> [Exercise prompt] Look through the data below and output, unchanged, every line from the one holding "json file samples.json." through the one holding "- This research is also", inclusive. Skip the pictures.

--------

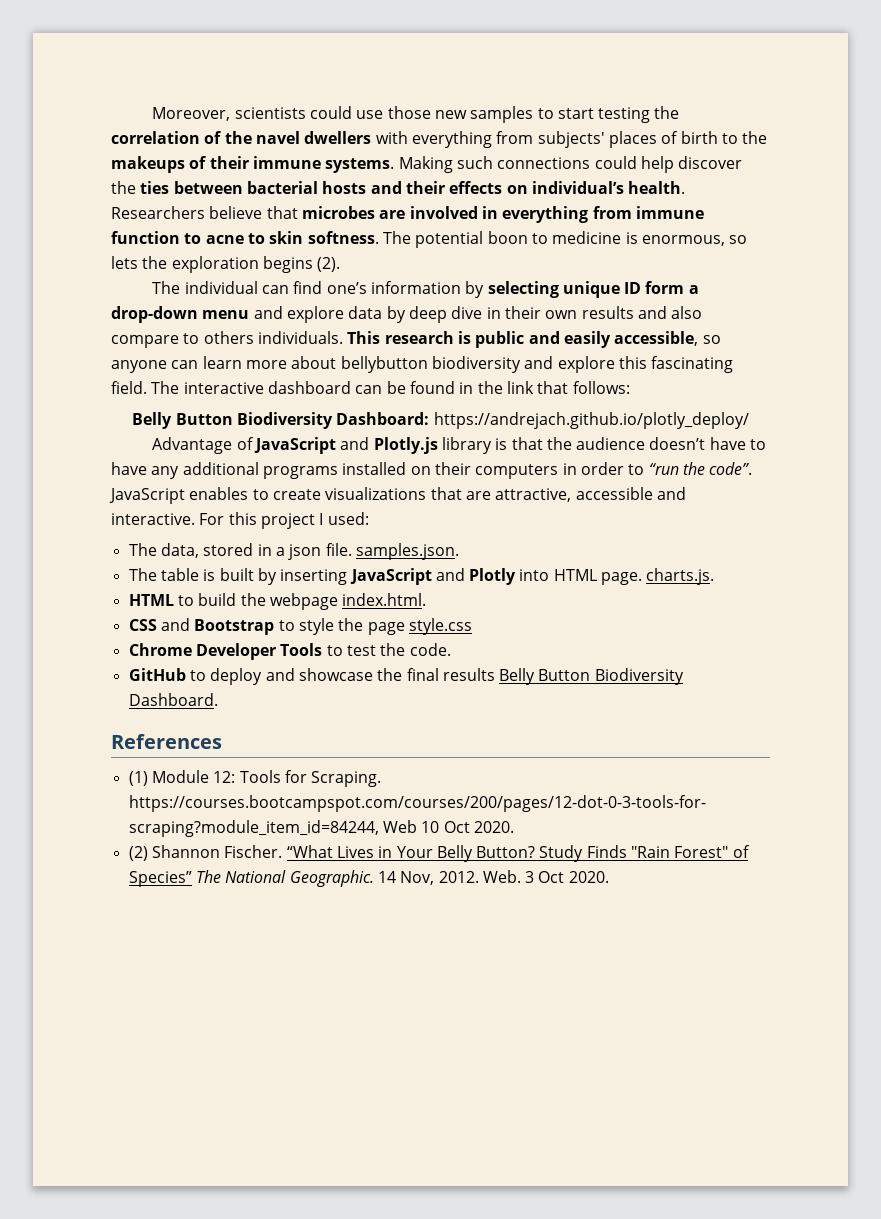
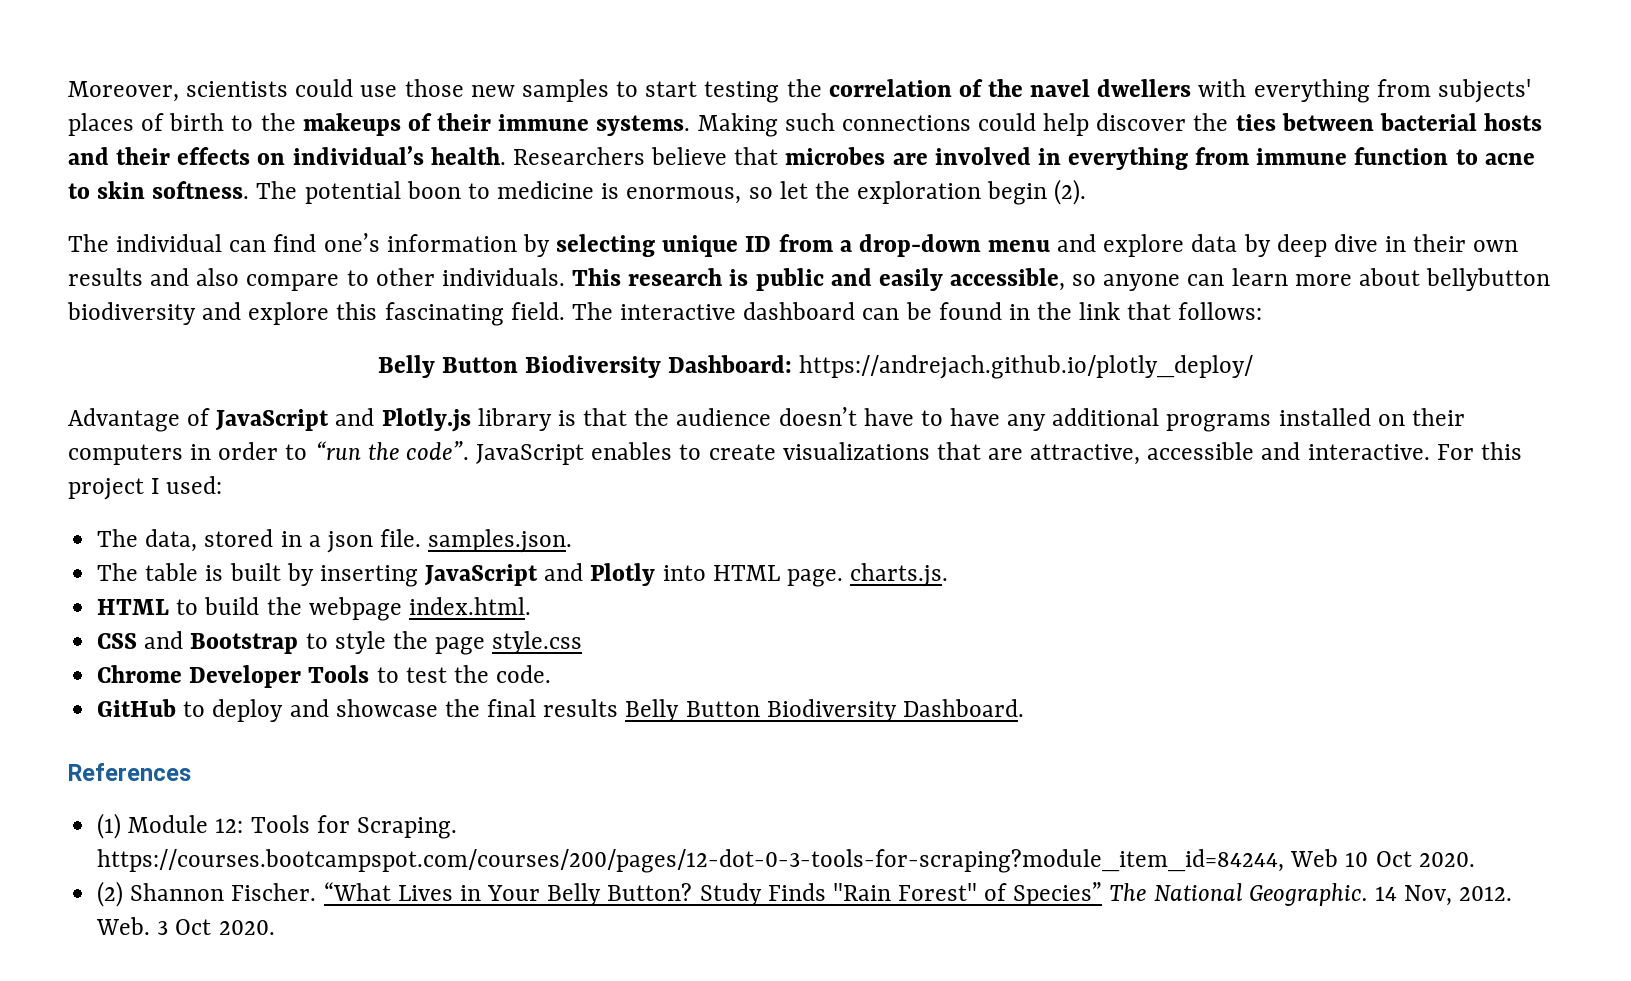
- The potential boon to medicine is enormous, so lets the exploration begins (2).
+ The potential boon to medicine is enormous, so let the exploration begin (2).
- The individual can find one’s information by selecting unique ID form a drop-down menu and explore data by deep dive in their own results and also compare to others individuals.
+ The individual can find one’s information by selecting unique ID from a drop-down menu and explore data by deep dive in their own results and also compare to other individuals.

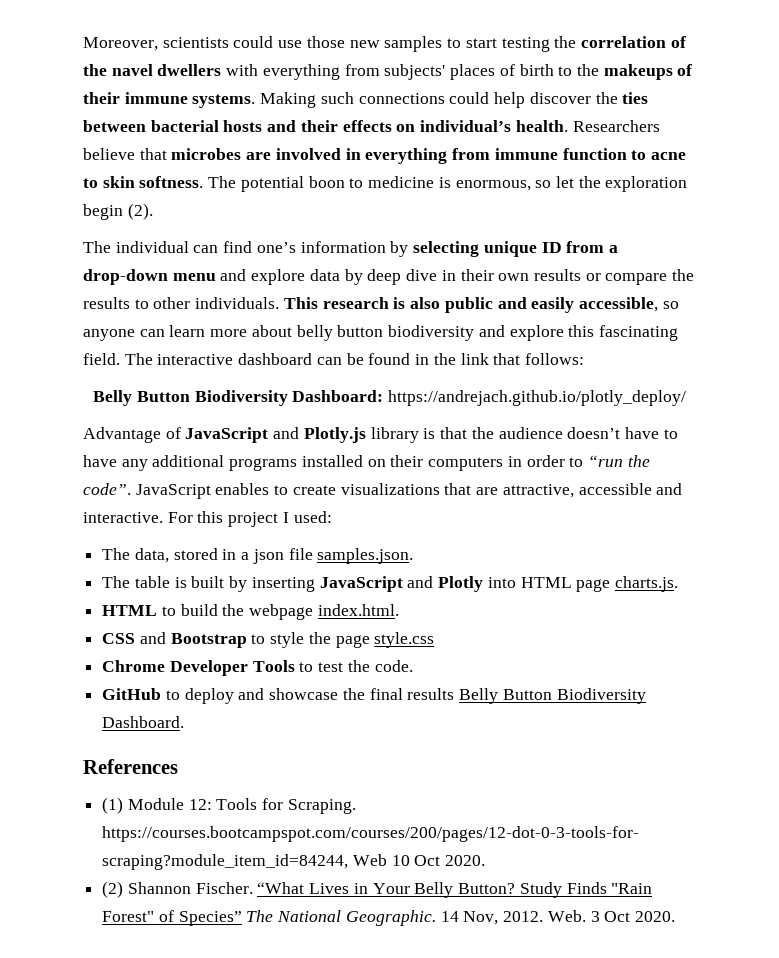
- The individual can find one’s information by selecting unique ID from a drop-down menu and explore data by deep dive in their own results and also compare to other individuals.
+ The individual can find one’s information by selecting unique ID from a drop-down menu and explore data by deep dive in their own results or compare the results to other individuals.
- This research is public and easily accessible, so anyone can learn more about bellybutton biodiversity and explore this fascinating field.
+ This research is also public and easily accessible, so anyone can learn more about belly button biodiversity and explore this fascinating field.
- The data, stored in a json file. samples.json.
+ The data, stored in a json file samples.json.
- The table is built by inserting JavaScript and Plotly into HTML page. charts.js.
+ The table is built by inserting JavaScript and Plotly into HTML page charts.js.

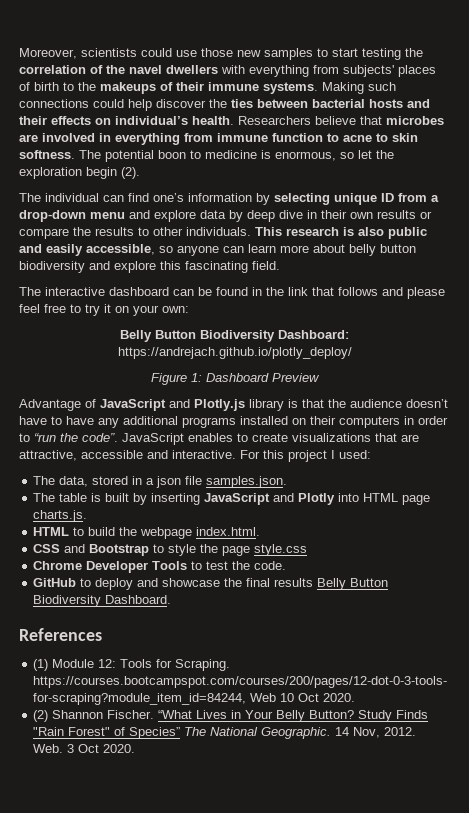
- This research is also public and easily accessible, so anyone can learn more about belly button biodiversity and explore this fascinating field. The interactive dashboard can be found in the link that follows:
+ This research is also public and easily accessible, so anyone can learn more about belly button biodiversity and explore this fascinating field.
+ The interactive dashboard can be found in the link that follows and please feel free to try it on your own:
+ Figure 1: Dashboard Preview

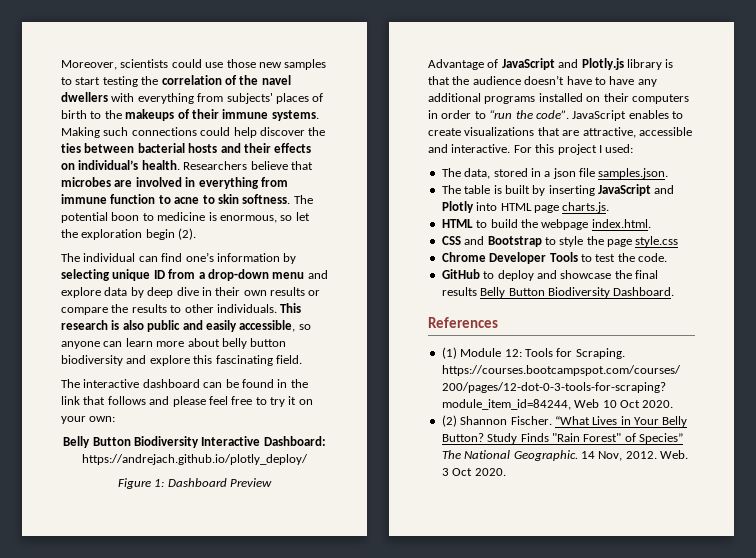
- Belly Button Biodiversity Dashboard: https://andrejach.github.io/plotly_deploy/
+ Belly Button Biodiversity Interactive Dashboard: https://andrejach.github.io/plotly_deploy/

--------

> [Result]
+ The data, stored in a json file samples.json.
- The table is built by inserting JavaScript and Plotly into HTML page. charts.js.
+ The table is built by inserting JavaScript and Plotly into HTML page charts.js.

- This research is also public and easily accessible, so anyone can learn more about belly button biodiversity and explore this fascinating field. The interactive dashboard can be found in the link that follows:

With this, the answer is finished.